Gordon’s relationship with her long-divorced parents and how their own attitudes to food and their bodies have shaped hers are the beating heart of the film. Her mum, Pam, was a “Weight Watchers mum”, a product of ’80s diet fads like cottage cheese and cantaloupe. By the age of 12, Gordon had joined Weight Watchers with her, the first of many diets they did together.
In one reflective scene, Finlay asks Pam if, through all the dieting and weight-loss programs, she ever thought her daughter would get smaller. “No,” Pam quietly replies.
The relationship between mothers and their daughters is often complicated by diet culture, as feelings of shame are passed down generationally. As Pam reflects in the documentary, “her size was my responsibility … that was very clearly the message from my husband”.
Her father, Rusty, a former pilot, is barely able to say the word fat at the beginning of the film. For one of his daughter’s birthdays, he proudly presents a surprise cake that he’s had custom-made to celebrate the launch of her podcast. He’s made it gluten and sugar-free, even though Gordon’s diet requires neither of these things, but the icing has sugar in it, something he repeatedly reminds Gordon not to eat. It’s a tense scene where Gordon’s clear discomfort is at odds with her father’s excitement.

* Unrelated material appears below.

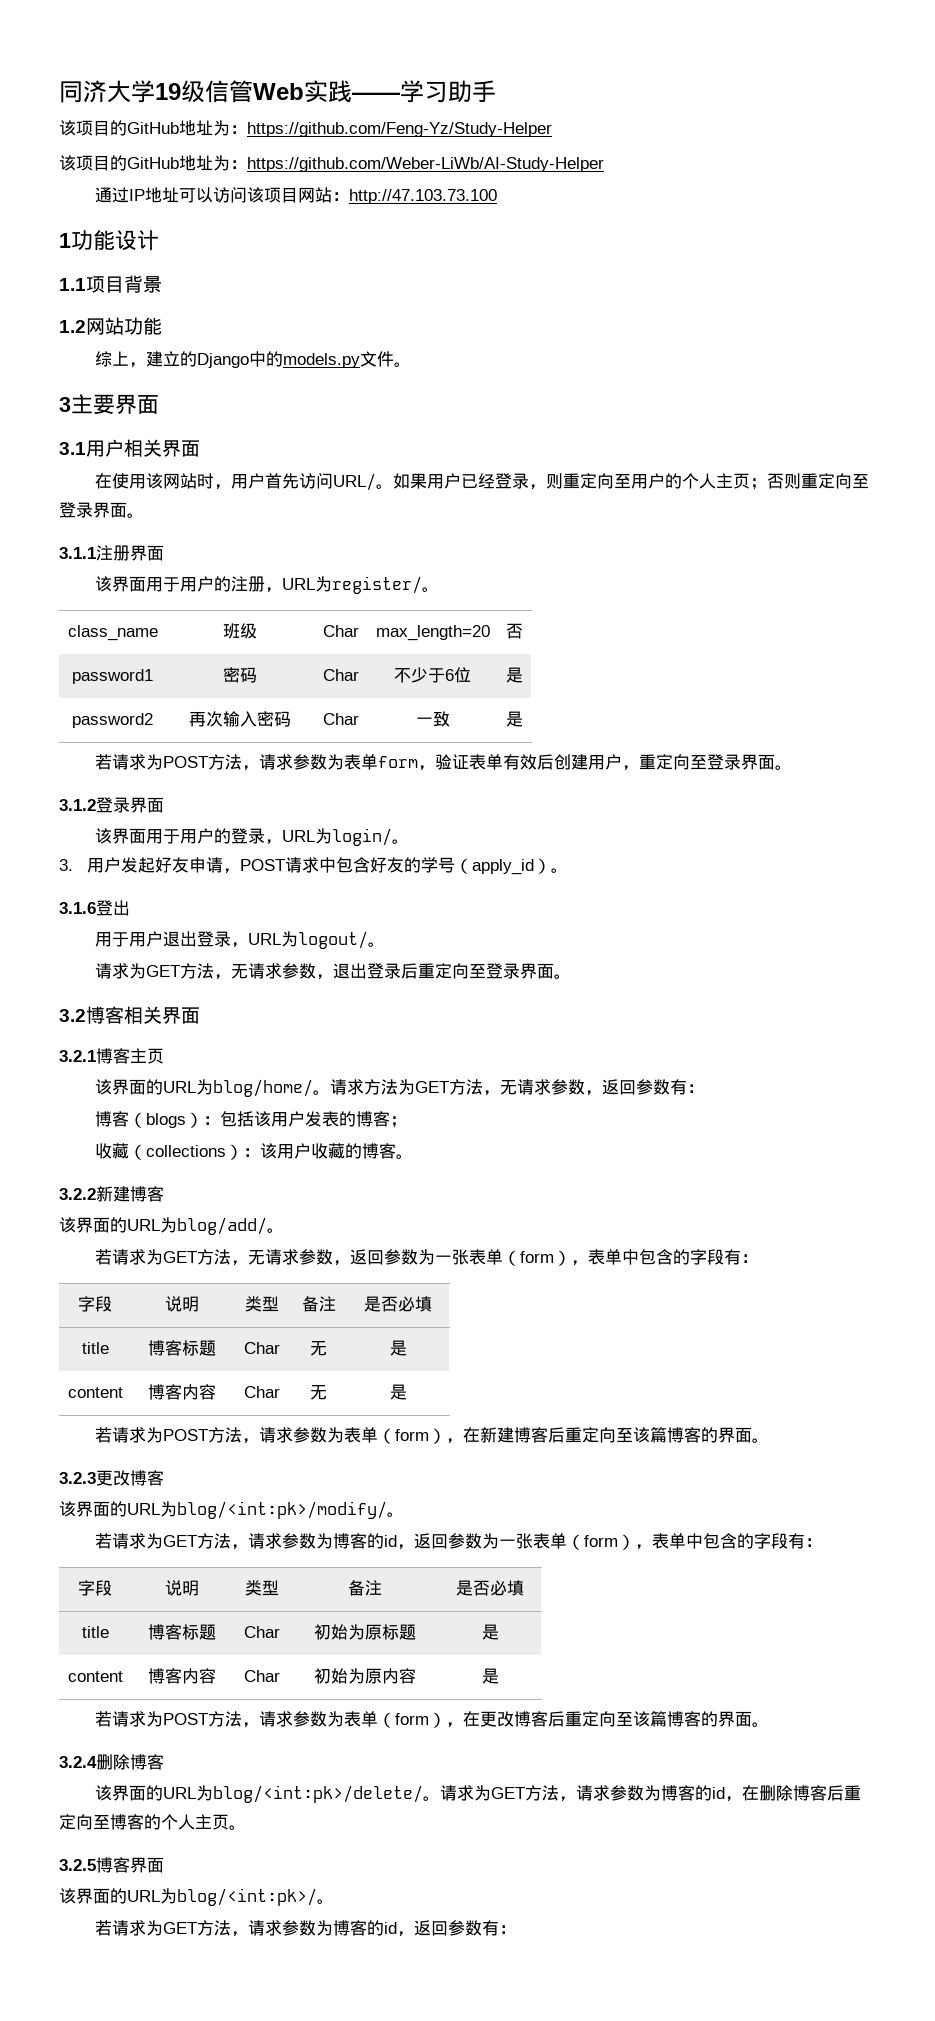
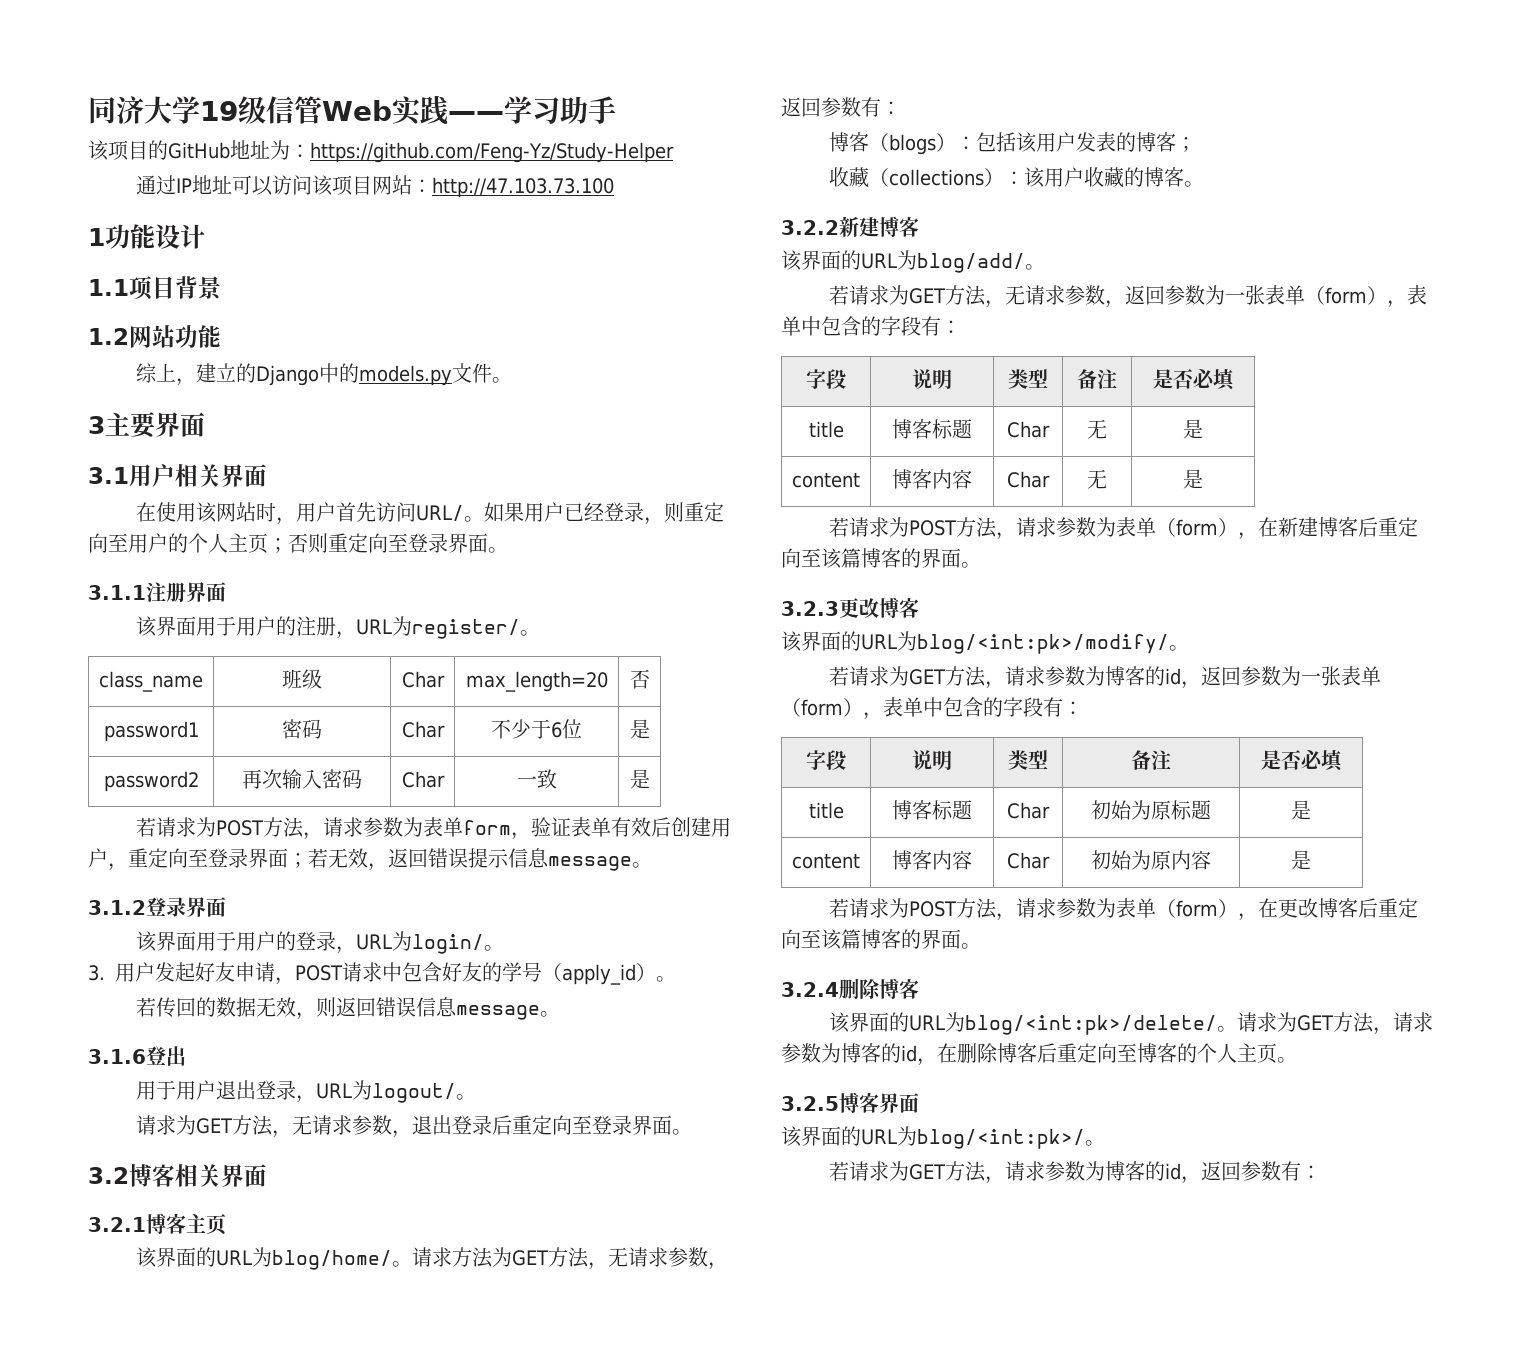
[59,155,604,172] // 该项目的GitHub地址为：https://github.com/Weber-LiWb/AI-Study-Helper -> (674, 152) none
(775, 762) none -> [288,848,632,871] ；若无效，返回错误提示信息message
(568, 870) none -> [136,997,561,1020] // 若传回的数据无效，则返回错误信息message。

“When I met her family, it absolutely sealed the deal because Aubrey wanted to change the world, but her family being almost unable to say the word fat out loud – I just thought the distance between them, that distance is where you can find a film,” says Finlay.
Since its release earlier this year, Gordon and Finlay have toured the film internationally to rapt response. At every screening, Gordon says she’s had at least one person approach her and tell her, “I think I owe my kids an apology” or “I’ve been really mean to my mum because she’s fat, and I thought I was doing that as a service to her”.
“That piece has also felt incredibly powerful and meaningful and moving,” Gordon says.
Reflecting on the way in which Gordon’s relationship with her parents radically shifts throughout the film, Finlay says: “I think everyone wants our parents to see us, like really see us.”
At Gordon’s book launch in Portland, her parents are seated in the front row. As she reads an excerpt to a sold-out crowd, we see Rusty lean over to an audience member and whisper proudly: “That’s my daughter.”
He finally sees her.
Special screenings of Your Fat Friend are showing now. It will be available to stream on DocPlay from November 11.